── RECORDS TO PROCESS ──
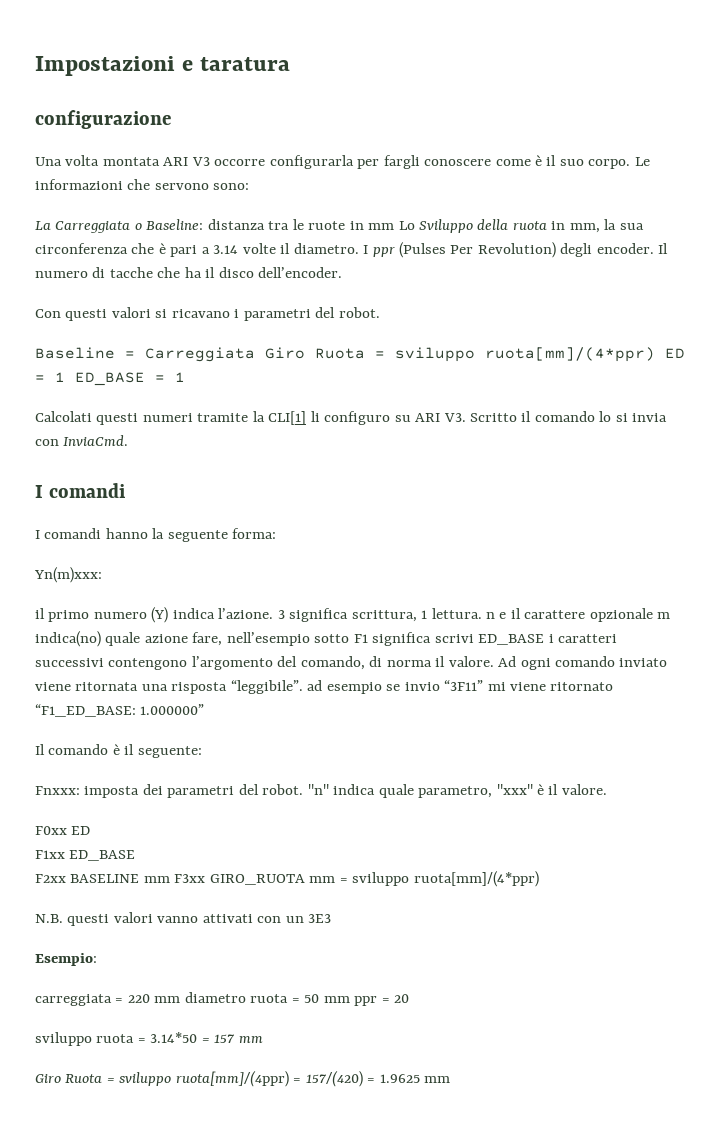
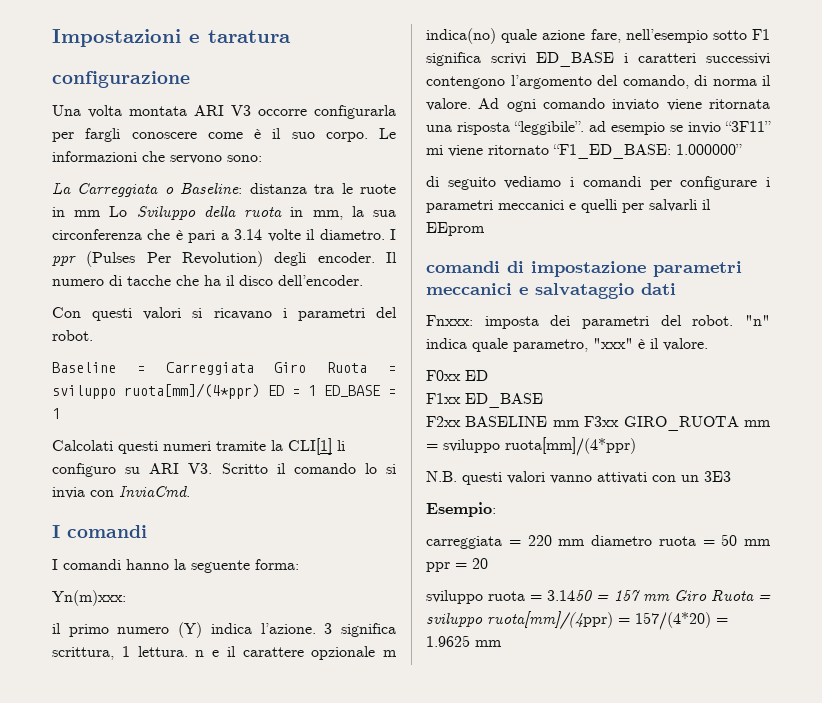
- Il comando è il seguente:
+ di seguito vediamo i comandi per configurare i parametri meccanici e quelli per salvarli il EEprom
+ comandi di impostazione parametri meccanici e salvataggio dati
- sviluppo ruota = 3.14*50 = 157 mm
- Giro Ruota = sviluppo ruota[mm]/(4ppr) = 157/(420) = 1.9625 mm
+ sviluppo ruota = 3.1450 = 157 mm Giro Ruota = sviluppo ruota[mm]/(4ppr) = 157/(4*20) = 1.9625 mm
───
- **EXERCISE**
Within the data above, pick out all lines holding the word "sviluppo".

- **SOLUTION FOR THIS TASK**
- sviluppo ruota = 3.14*50 = 157 mm
- Giro Ruota = sviluppo ruota[mm]/(4ppr) = 157/(420) = 1.9625 mm
+ sviluppo ruota = 3.1450 = 157 mm Giro Ruota = sviluppo ruota[mm]/(4ppr) = 157/(4*20) = 1.9625 mm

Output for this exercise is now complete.